Kenyan automotive marketplace Peach Cars is announcing its $5 million seed round led by Japan-based The University of Tokyo Edge Capital Partners (UTEC) and other angel investors, including Shintaro Yamada (founder and CEO of Mercari), Peter Kenevan (VP, Head of Japan at PayPal), and Hiroaki Ohta (general partner at Japan’s Waseda University Ventures).

The startup, founded by Kaoru Kaganoi and Zachary Petroni in 2020 to democratize car ownership in sub-Saharan Africa, starting with Kenya, will use the money to grow the business, hire more talent and double down on R&D as it expands its tech solutions, according to a statement.

In an interview with TechCrunch, Peach Cars’ founders narrated how more than a decade of combined experiences living in sub-Saharan Africa and talking with friends and industry peers made them see an opportunity in Kenya’s used cars market. According to CEO Kaganoi, unlike in Japan, trusted second-hand items marketplaces in Kenya were few and far between. The existing ones, however, lacked price transparency and were riddled with information asymmetry, fraud, non-secure payments and awful customer experience.

“I struggled to get affordable second-hand items, including furniture and electronics, when I moved to Kenya,” said the CEO. “I also struggled to find good condition vehicles as well as there are no established inspection methods and service providers, and you need to know a good mechanic yourself to get these quality checks done at a personal level.”

But before launching Peach Cars, the founders had to consider certain factors. To grow and build marketplaces, it’s paramount to check for the viability of such a market and if the unit economics makes sense. Also, the importance of establishing operations cannot be overemphasized. To accomplish that with commission-based businesses, Peach Cars understood that it needed to aim for high-value asset classes in Kenya. It also helped that both founders have experiences in the mobility space, with stints at ride-sharing app-cum-super app SafeBoda where they worked as operators.

Kaganoi, in the interview, also pointed out that while there’s a widely held notion that Africans, due to living in a “satchetized” economy, make small purchases without thinking much about the process and outcomes, spending a minute in a mall in Africa gives a different perspective where you find people caring about the experience. “The idea is why can’t we give everyone, whether you’re buying a car for $4,000 or $40,000, the same experience: a delightful one,” the chief executive explained.

Additionally, Kaganoi noted that Africa’s young population and booming middle class have yet to establish a strong relationship with automotive mechanics and are looking for convenient customer-centric and trusted services to meet their needs. He stated that Peach Cars was accordingly founded to bring transparency and a better experience to Kenya’s car ownership and maintenance process.

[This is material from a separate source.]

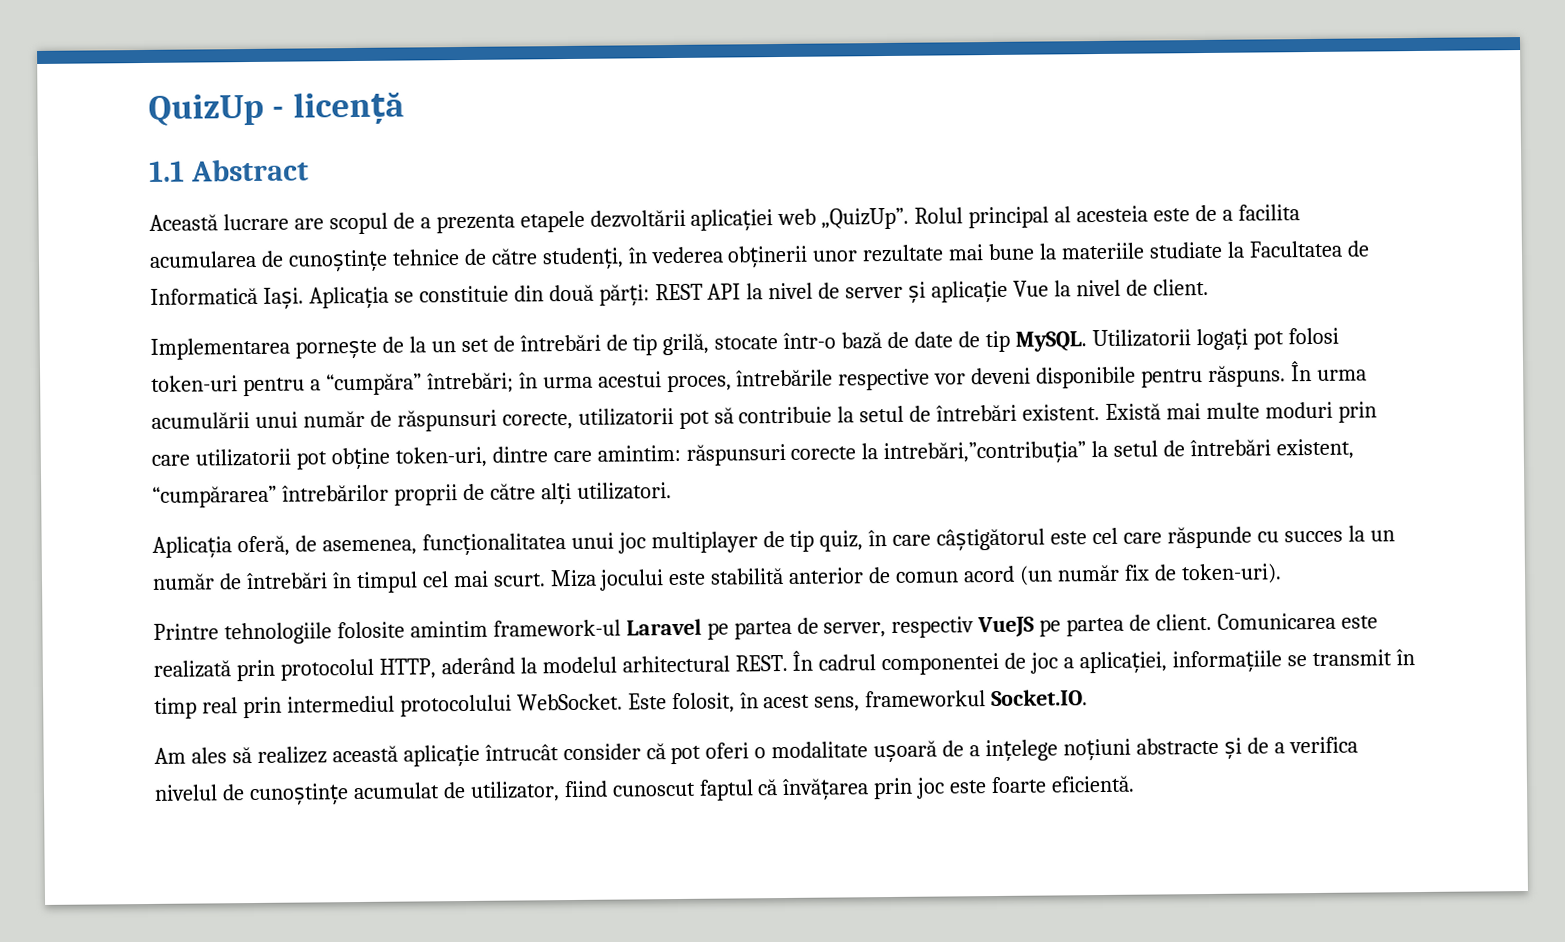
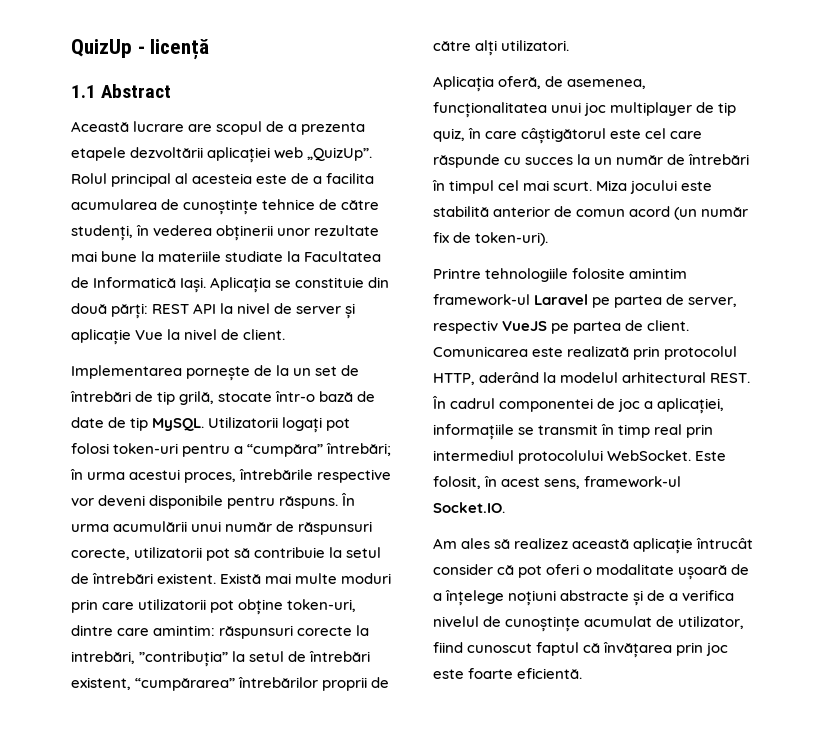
[883,441,1087,465] intrebări,”contribuția” -> [71,651,229,667] intrebări, ”contribuția”
[865,690,987,708] frameworkul -> [584,476,682,488] framework-ul
[985,739,1059,762] ințelege -> [445,590,505,606] înțelege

The company claims to have developed a smart engine check device that utilizes Peach’s proprietary built software to automate its car inspection process. The 225-point inspection system, benchmarked against Japanese auto industry standards, as 80% of cars in Kenya are of Japanese make, gives a complete and accurate report of all the systems in the vehicle.

Peach Cars is similar to Autochek and Moove, larger African mobility startups whose pitches revolve around car ownership and automotive repairs (in Autochek’s case). However, they differ in that Autochek and Moove are more on the asset financing and management side with B2C or B2B2C models, while Peach is a pure C2C marketplace like Jiji. According to Petroni, Peach has an edge over Jiji because it educates users on the car ownership lifecycle, has faster discovery processes with better transaction and payment management and, most importantly, car maintenance and servicing.

“Customers would like to find truthful and transparent ways to maintain their vehicles; hence Peach is accommodating its needs by providing the car care service,” the COO said. “Peach can leverage its inspection methods and information for the better diagnosis of the vehicle and the quality assurance of the fixes made on vehicles.”

The car marketplace collects service fees and commissions on successful transactions between sellers and buyers. It gets additional revenue streams from providing value-added services, including administrative work for transactions on agreements, inspections, change of ownership, secured payments and handovers. As a result, Peach – which has sold “hundreds of cars” and is looking to launch a near-fully automated inspection center in 2024 – currently generates over $200,000 in GMV monthly, 10x its numbers from two years ago when it was launched, according to its founders.

“Peach is pioneering the most customer-centric, trustworthy, and advanced used-car platform in Sub-Saharan Africa by coupling their operational excellence with smart IoT devices and data analysis,” Kiran Mysore, Principal at UTEC, who joined the startup’s board, said on the investment. “UTEC is proud to partner with Peach and foster the Japan-Africa collaboration by augmenting Peach with Japanese automotive expertise and network.”